Friday, July 28, 2006

A Trip to the Zoo?

So, today we decided to try and take the kids to a zoo. We heard there was one out near Kan Zaman (a very nice restaurant/gift shop type area). After much searching (literally we backtracked 10 times), we discovered that it was farther down the road. There were no discernible signs on the route there. Finally, we did find it though. We paid the entry fee (a steep 2 dinars for the 6 of us, teehee) and went in. This was the most interesting calling itself a zoo that I've ever seen. The animals were in cages. Understand these were not exhibit areas, they were cages made out of cement and chain link fencing. The poor pitiful animals. Terribly, all animals looked underfed, underbathed, and generally suffering. Perhaps the most unusual thing about this "zoo" was the selection of animals.

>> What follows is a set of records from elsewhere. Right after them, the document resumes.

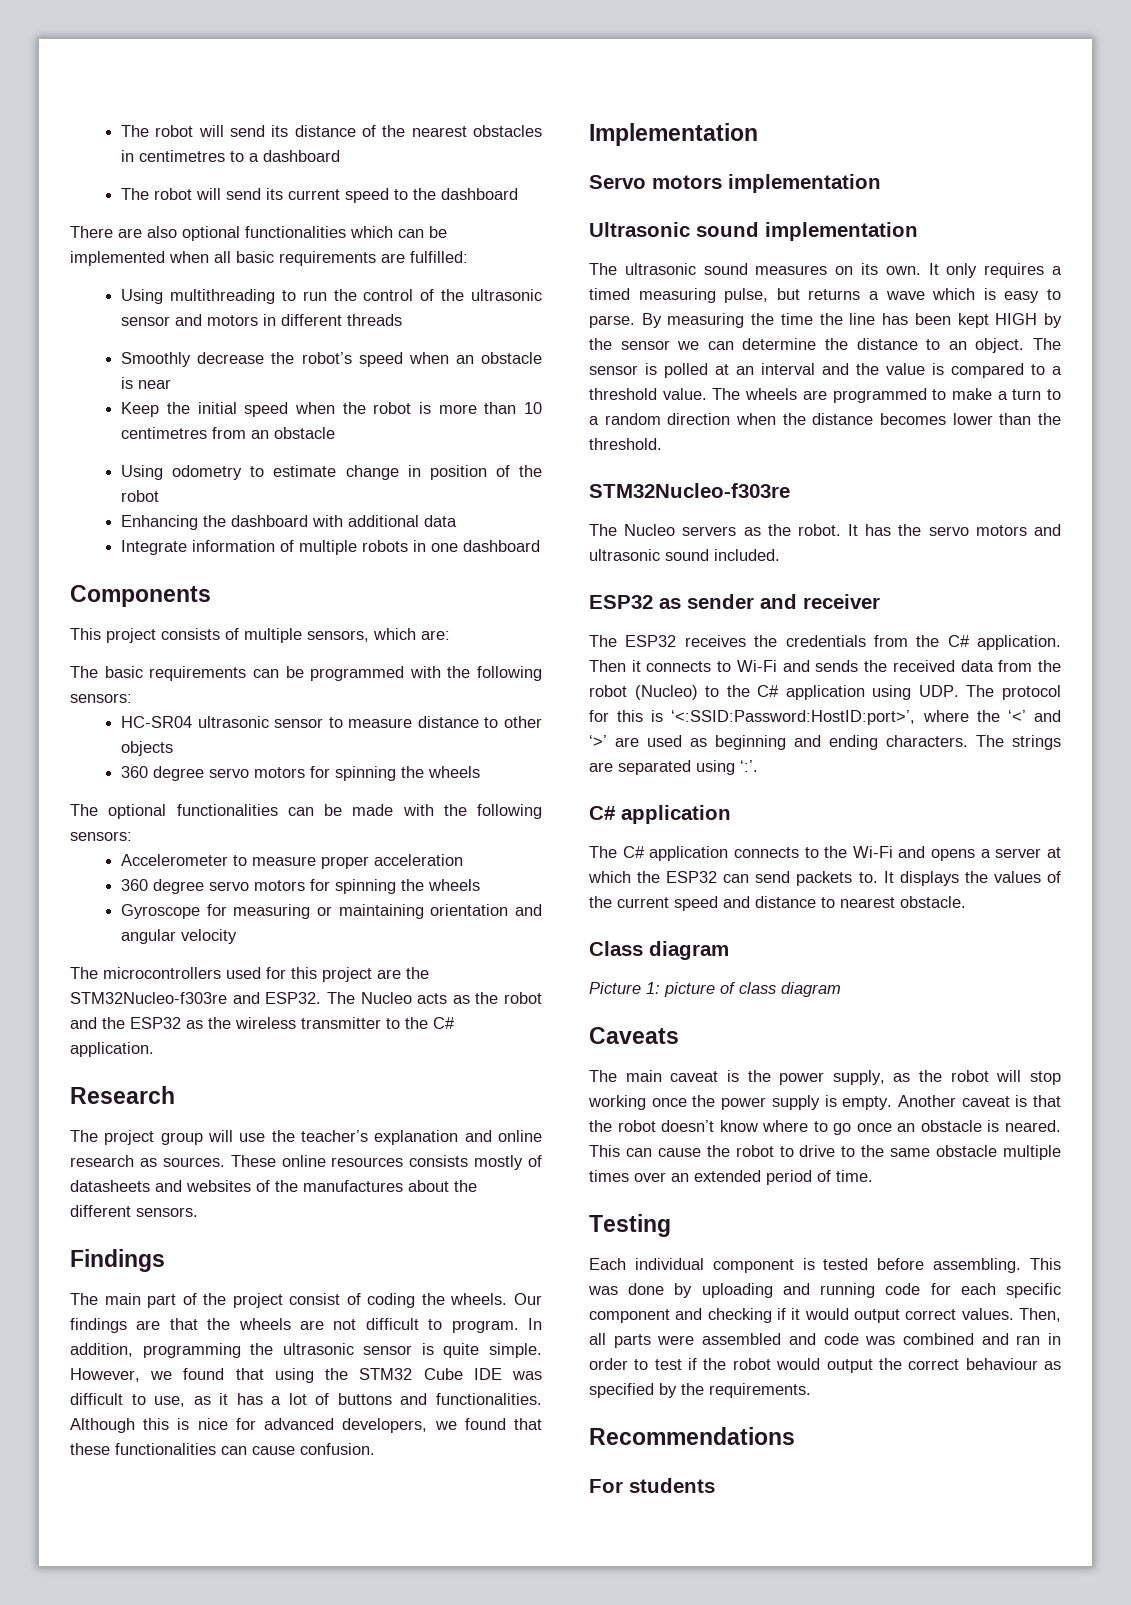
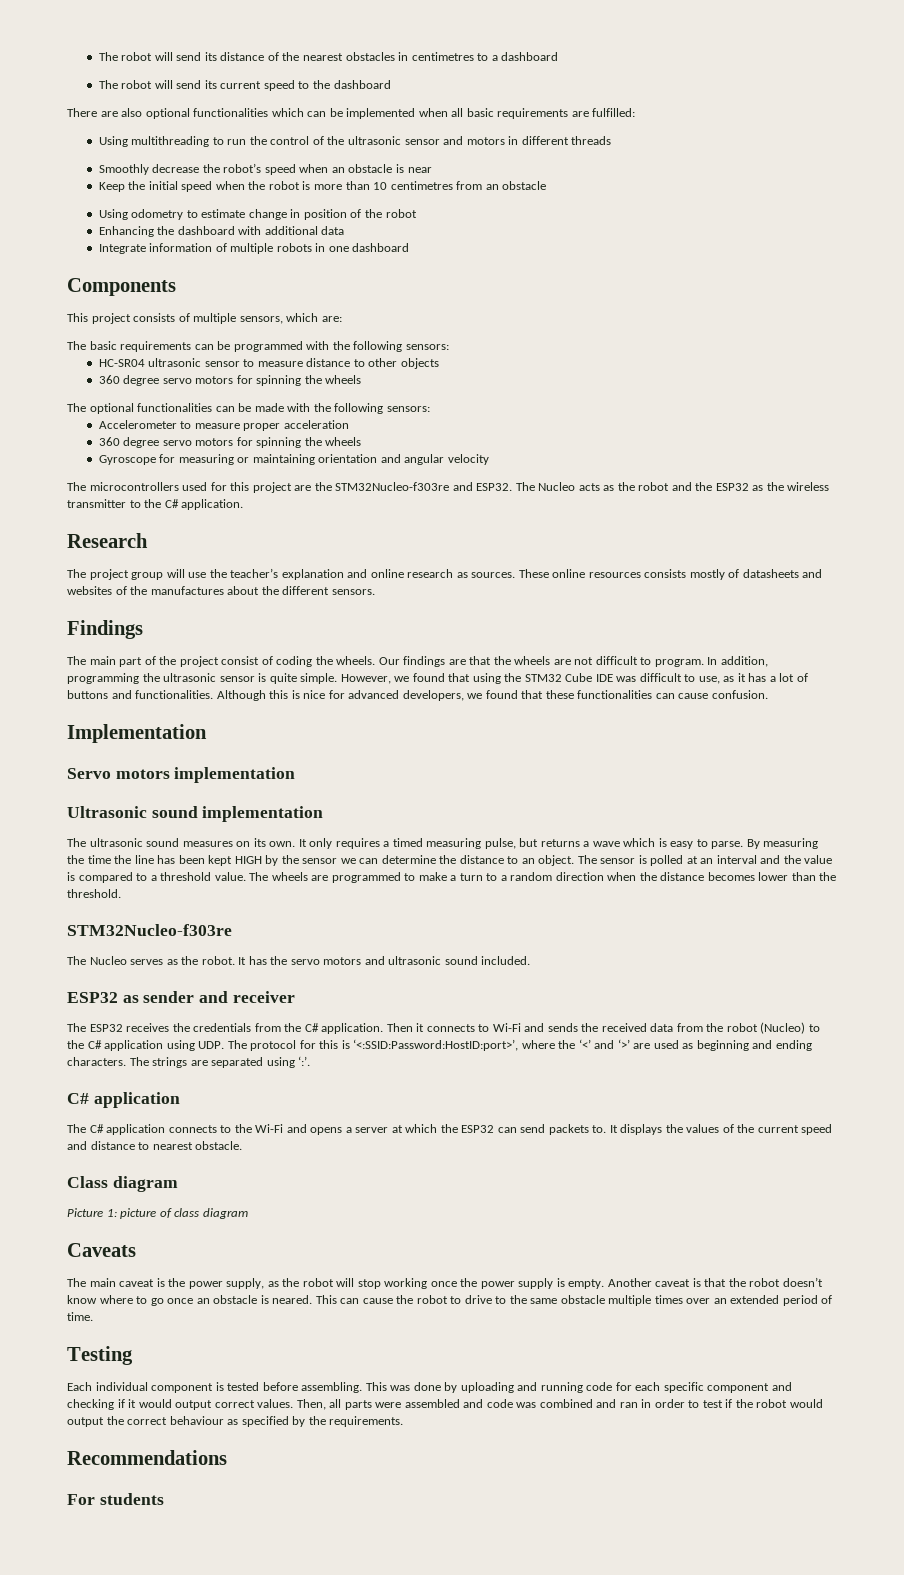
- The Nucleo servers as the robot.
+ The Nucleo serves as the robot.

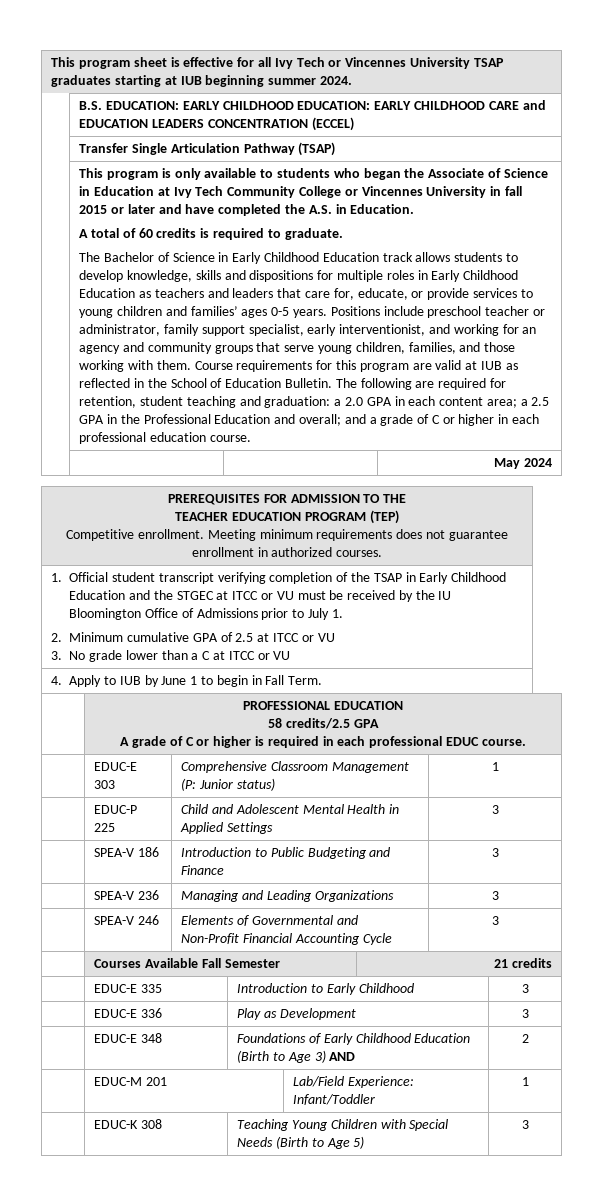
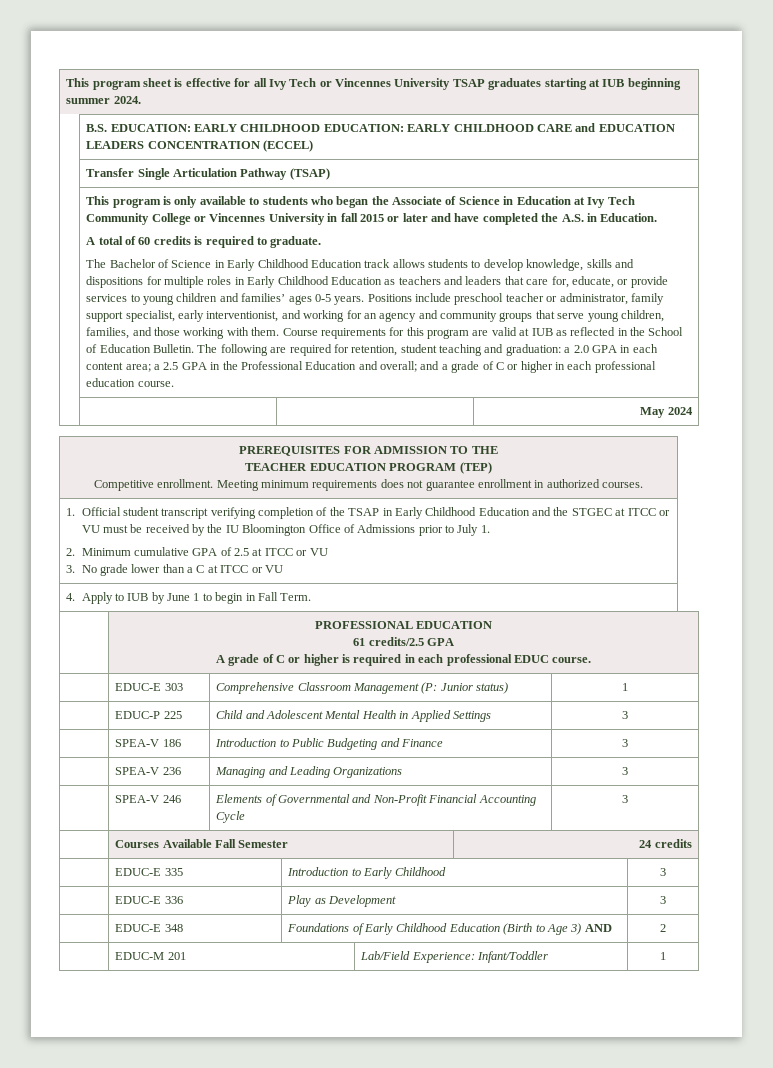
  | PROFESSIONAL EDUCATION
- 58 credits/2.5 GPA
+ 61 credits/2.5 GPA
- | Courses Available Fall Semester | 21 credits
+ | Courses Available Fall Semester | 24 credits
- | EDUC-K 308 | Teaching Young Children with Special Needs (Birth to Age 5) | 3

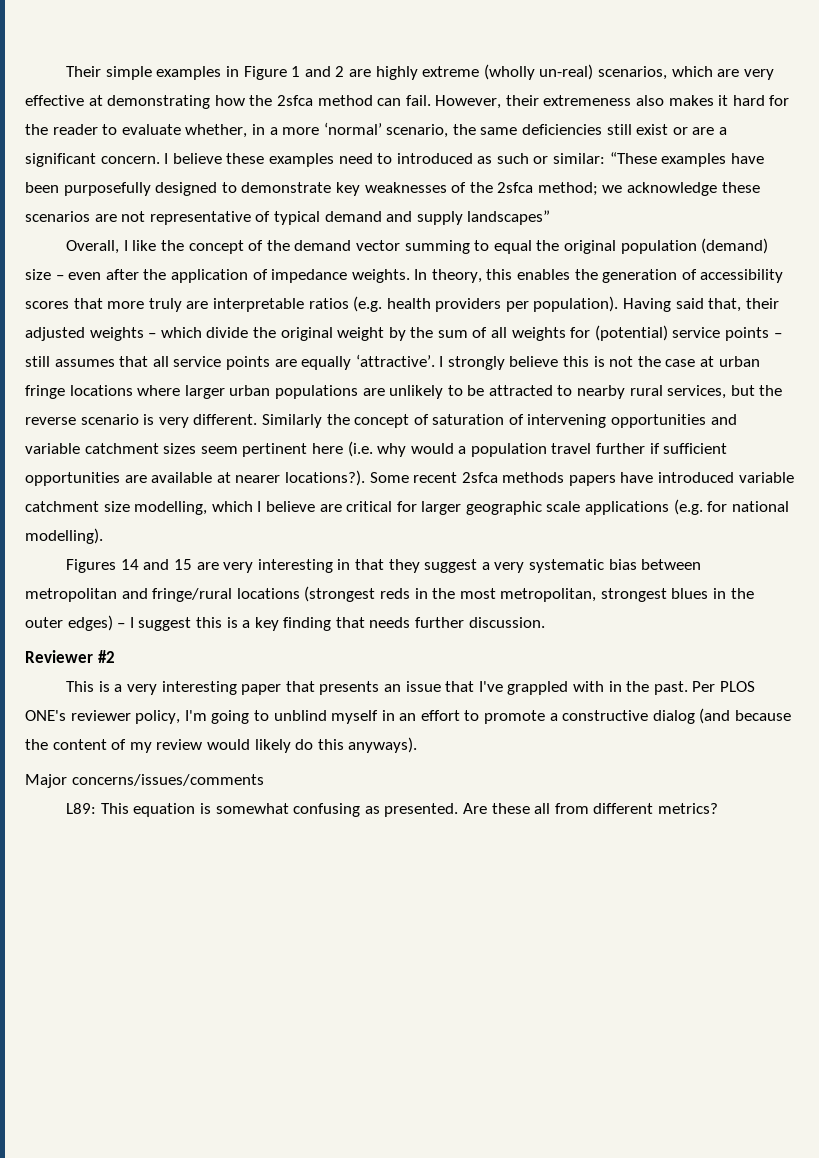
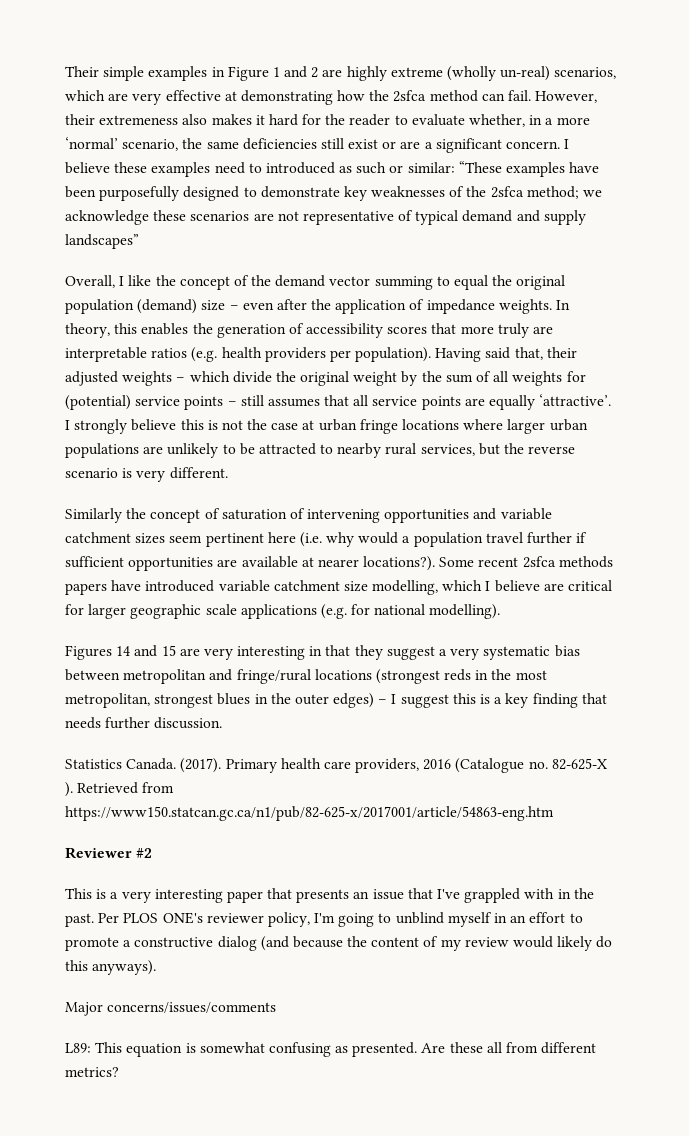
- I strongly believe this is not the case at urban fringe locations where larger urban populations are unlikely to be attracted to nearby rural services, but the reverse scenario is very different. Similarly the concept of saturation of intervening opportunities and variable catchment sizes seem pertinent here (i.e. why would a population travel further if sufficient opportunities are available at nearer locations?).
+ I strongly believe this is not the case at urban fringe locations where larger urban populations are unlikely to be attracted to nearby rural services, but the reverse scenario is very different.
+ Similarly the concept of saturation of intervening opportunities and variable catchment sizes seem pertinent here (i.e. why would a population travel further if sufficient opportunities are available at nearer locations?).
+ Statistics Canada. (2017). Primary health care providers, 2016 (Catalogue no. 82-625-X ). Retrieved from https://www150.statcan.gc.ca/n1/pub/82-625-x/2017001/article/54863-eng.htm

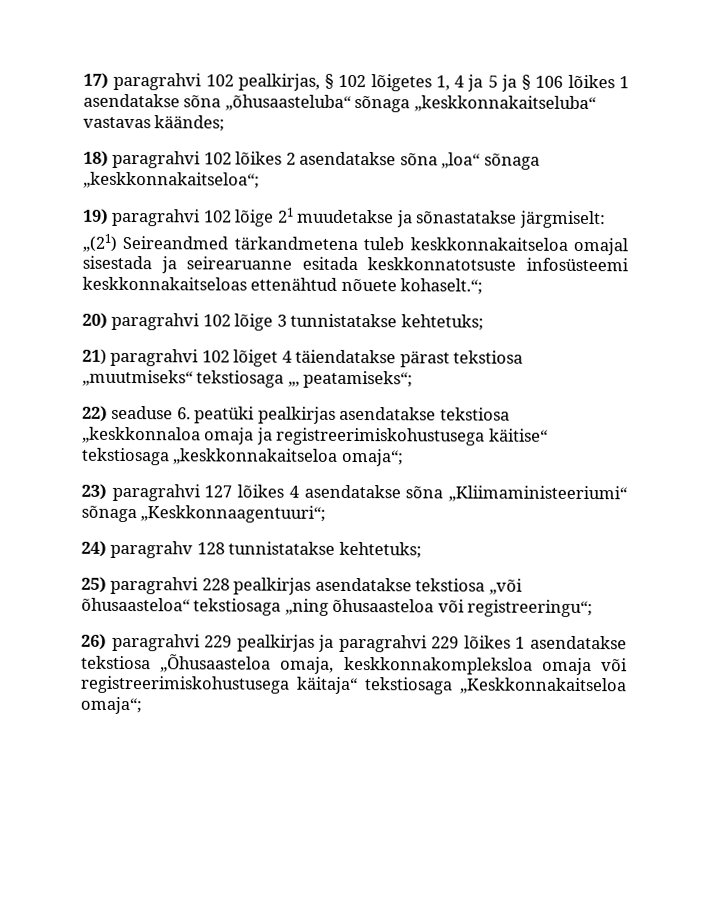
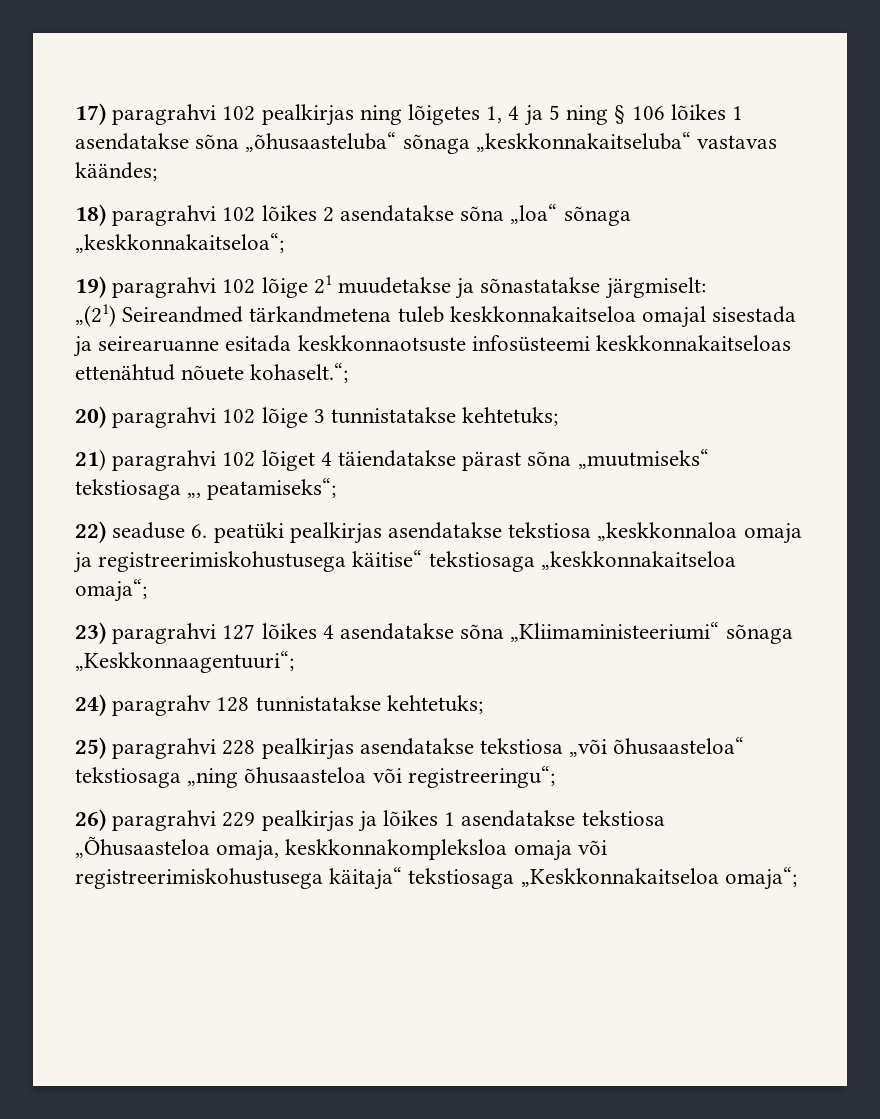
- 17) paragrahvi 102 pealkirjas, § 102 lõigetes 1, 4 ja 5 ja § 106 lõikes 1 asendatakse sõna „õhusaasteluba“ sõnaga „keskkonnakaitseluba“ vastavas käändes;
+ 17) paragrahvi 102 pealkirjas ning lõigetes 1, 4 ja 5 ning § 106 lõikes 1 asendatakse sõna „õhusaasteluba“ sõnaga „keskkonnakaitseluba“ vastavas käändes;
- „(21) Seireandmed tärkandmetena tuleb keskkonnakaitseloa omajal sisestada ja seirearuanne esitada keskkonnatotsuste infosüsteemi keskkonnakaitseloas ettenähtud nõuete kohaselt.“;
+ „(21) Seireandmed tärkandmetena tuleb keskkonnakaitseloa omajal sisestada ja seirearuanne esitada keskkonnaotsuste infosüsteemi keskkonnakaitseloas ettenähtud nõuete kohaselt.“;
- 21) paragrahvi 102 lõiget 4 täiendatakse pärast tekstiosa „muutmiseks“ tekstiosaga „, peatamiseks“;
+ 21) paragrahvi 102 lõiget 4 täiendatakse pärast sõna „muutmiseks“ tekstiosaga „, peatamiseks“;
- 26) paragrahvi 229 pealkirjas ja paragrahvi 229 lõikes 1 asendatakse tekstiosa „Õhusaasteloa omaja, keskkonnakompleksloa omaja või registreerimiskohustusega käitaja“ tekstiosaga „Keskkonnakaitseloa omaja“;
+ 26) paragrahvi 229 pealkirjas ja lõikes 1 asendatakse tekstiosa „Õhusaasteloa omaja, keskkonnakompleksloa omaja või registreerimiskohustusega käitaja“ tekstiosaga „Keskkonnakaitseloa omaja“;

Let me enumerate the animals for you. As we entered, we saw two ostriches which appeared to have no tail feathers left. I don't know if they pulled each other's feather off or what. Next we saw that they had 4 baboons in the two cages across the pathway. Next door to the ostriches were two cages with pelicans (in Louisiana, these roam free, you see the on the side of the road). These cages had about 8 pelicans each. Next to the baboons were eagles (about 10 in the cage) and then came the buzzards (about 5). Next to the pelicans were goats, lots, feeding on food that was tossed among the veritable plethora of goat droppings. Ewww. Poor things. That ended the first path. The second path started with a peacock and peahen (female peacock). There were more baboons (4), some dogs. I don;t know what kind, the sign said wolf, but I'm skeptical. There were 3 cages with one in each. There were three cages with a hyena in each. Next came the tiger. He was alone in his cage. There was also some sort of wild cat that looked like 1/2 bobcat, 1/2 house cat and one black jaguar. They had two very large grizzly bears. Next were two cages with 6 lions between them. In case the zoo wasn't holding your interest, there were also carnival-type rides and fair-type games. I commented to El 3atal that I am amazed that all around the world they seem to find the same type of cheap prizes in lurid colors. If it weren't for the fact that the stack of cans that you should upend was played with a real gun, you could have been at any state fair in the US. There was about the saddest playground I've seen since I was in Jordan (and THAT's saying something). As we were just about to exit, we noticed there was one more set of cages. Not wanting to miss out on any of my 2 dinars' value, we walked down this path. This was my favorite section of the zoo. They had more baboons (they MUST have received a discount on baboons). Next they had a dog. Not like a wild dog, like a peek-a-poo. It looked like it needed nothing more than a bath and it would be ready to head into the house for dinner. Finally, this path had a cage of cats. Again, not wild cats. The sign said they were Siamese cats. The funny thing is that there wasn't a Siamese cat in there. There were a couple of tabbies, a couple of mutts, and a couple of kittens. That's it. Just plain old cute little housecats. Too funny.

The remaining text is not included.